Your Internet Fees Are Going to Go Up, but There Is a Catch

14 Mar 2015 | Author: | No comments yet »

FCC outlines net neutrality rules in 400-page report: 5 things you need to know.

(Bloomberg) — The Federal Communications Commission released the net-neutrality regulations it adopted last month on a party-line vote, as Republican lawmakers critical of the decision prepared to question the agency at hearings next week. In the FCC’s newly released Net Neutrality Order, it includes a supplemental document on so-called mythsfrom classifying broadband as a Title II regulated telecommunications service.

According to a raft of recent national polls, Republican voters approve of government action to ensure that Internet service providers treat all web content the same.So, not surprisingly, the prospect of a tax increase was a prominent card played by conservatives opposed to net neutrality, the idea of equal treatment for all Internet content. A November 2014 University of Delaware survey, for example, found that 85% of Republicans (and 81% of Democrats) were opposed to allowing ISPs to charge web companies a fee to deliver their content to customers more quickly—an arrangement they call “Internet fast lanes.” Yet five likely Republican presidential contenders have come out against net neutrality in no uncertain terms.
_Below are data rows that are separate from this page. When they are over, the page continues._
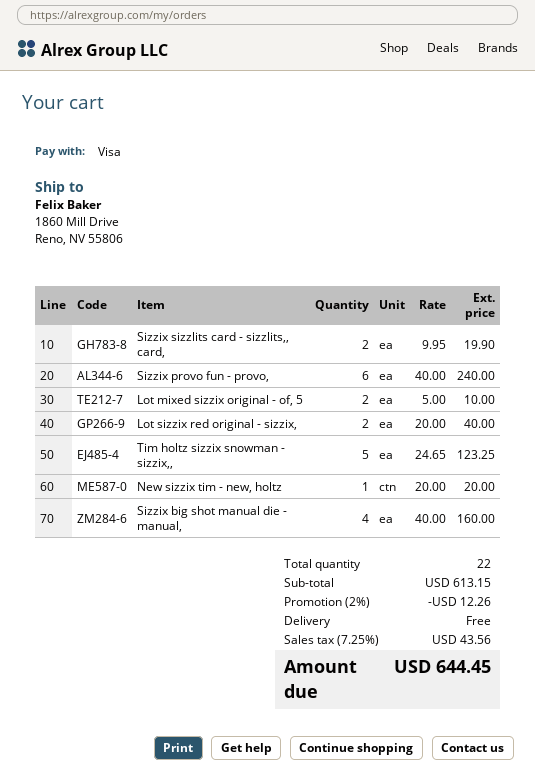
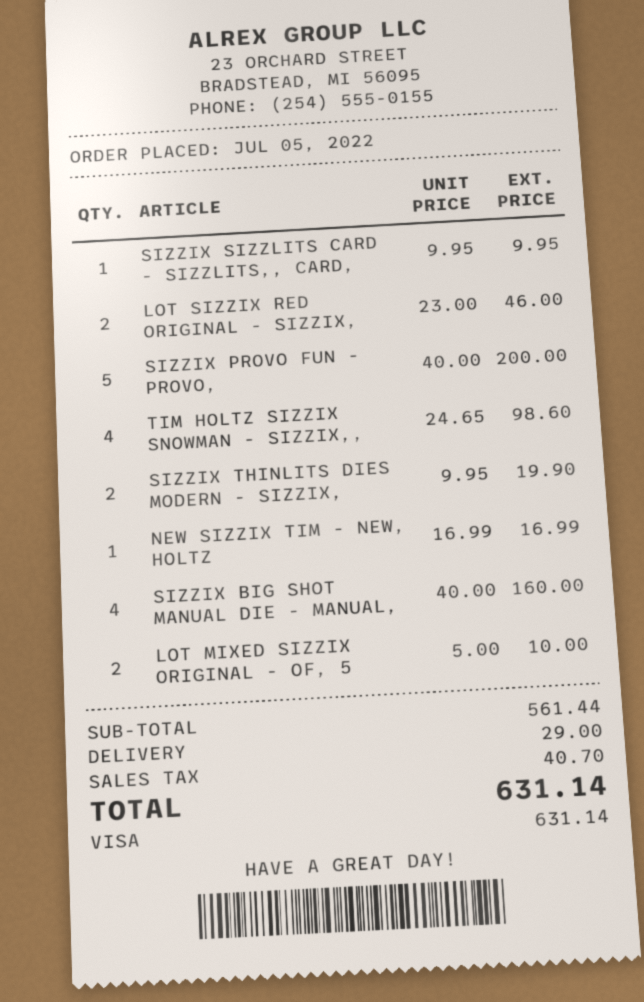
Sizzix sizzlits card - sizzlits,, card,: 2 x 9.95 = 19.90 -> 1 x 9.95 = 9.95
Sizzix provo fun - provo,: 6 x 40.00 = 240.00 -> 5 x 40.00 = 200.00
Lot sizzix red original - sizzix,: 2 x 20.00 = 40.00 -> 2 x 23.00 = 46.00
Tim holtz sizzix snowman - sizzix,,: 5 x 24.65 = 123.25 -> 4 x 24.65 = 98.60
New sizzix tim - new, holtz: 1 x 20.00 = 20.00 -> 1 x 16.99 = 16.99
SIZZIX THINLITS DIES MODERN - SIZZIX,: none -> 2 x 9.95 = 19.90
subtotal: 613.15 -> 561.44
discount: 2% = 12.26 -> none
shipping: 0.00 -> 29.00
tax: 43.56 -> 40.70
total: 644.45 -> 631.14

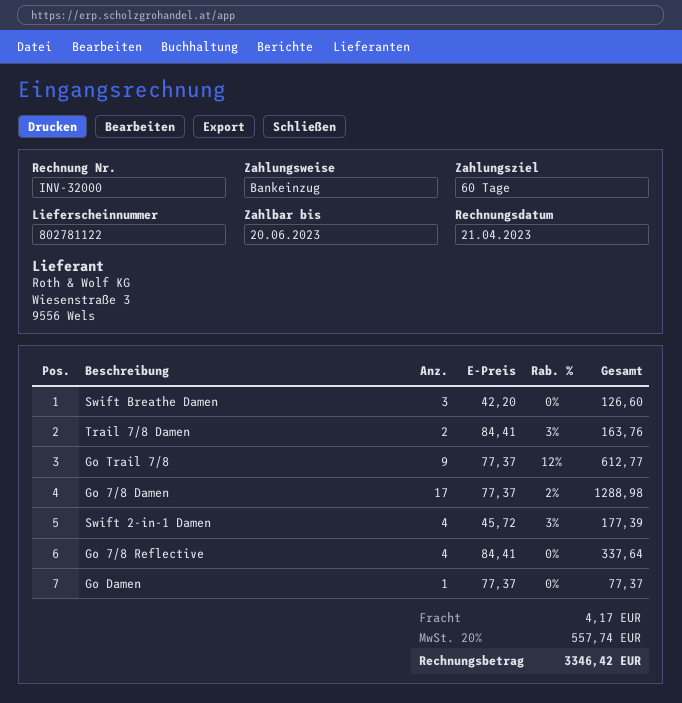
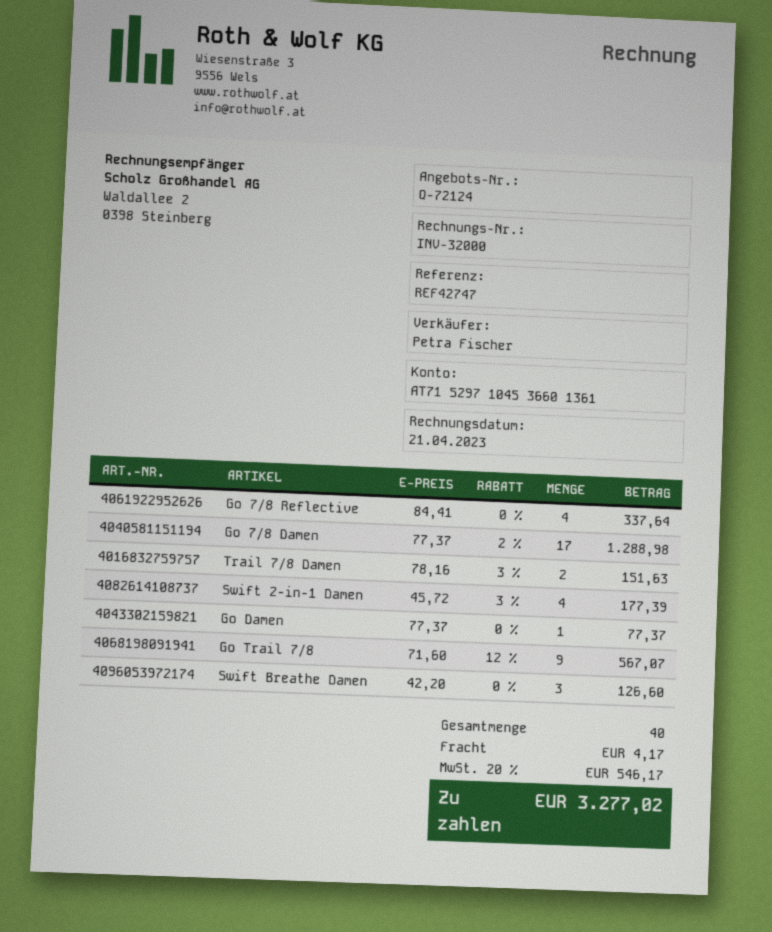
Trail 7/8 Damen: 2 x 84.41 - 3% = 163.76 -> 2 x 78.16 - 3% = 151.63
Go Trail 7/8: 9 x 77.37 - 12% = 612.77 -> 9 x 71.60 - 12% = 567.07
tax: 20% = 557.74 -> 20% = 546.17
total: 3346.42 -> 3277.02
It listed streaming video initiatives by Dish Network Corp., CBS Corp. and Time Warner Inc.’s HBO, and Inc.’s winning two Golden Globe awards for its online series “Transparent.” “The lesson of this period, and the overwhelming consensus on the record, is that carefully tailored rules to protect Internet openness will allow investment and innovation to continue to flourish,” the agency said. Opponents say the regulations are an illegal bureaucratic power grab, and that if they are allowed to stand in court they will do harm. “The consequences: higher broadband prices, slower speeds… less innovation, and fewer options for American consumers,” Ajit Pai, a commissioner at the FCC, said in his dissent.

The order, released Thursday in the wake of the commission’s vote to approve net neutrality rules in late February, establishes “clear and enforceable rules” to protect consumers, an FCC official said. Through 313 dense pages of regulations and explanations, the FCC never explains why it needs to pull a 180-degree shift in how it oversees the Internet, from treating it as an “information service” exempt from utility-style regulation, to a “telecommunications service” falling under the 1934 law written to control telephone monopolies. “The real question is, will a court defer to the FCCs view of the facts?” said John Beahn, counsel in Skadden’s Washington office focusing on telecommunications law. “There are going to be a lot of billable hours spent on that.” The rules, as I said, appear simple.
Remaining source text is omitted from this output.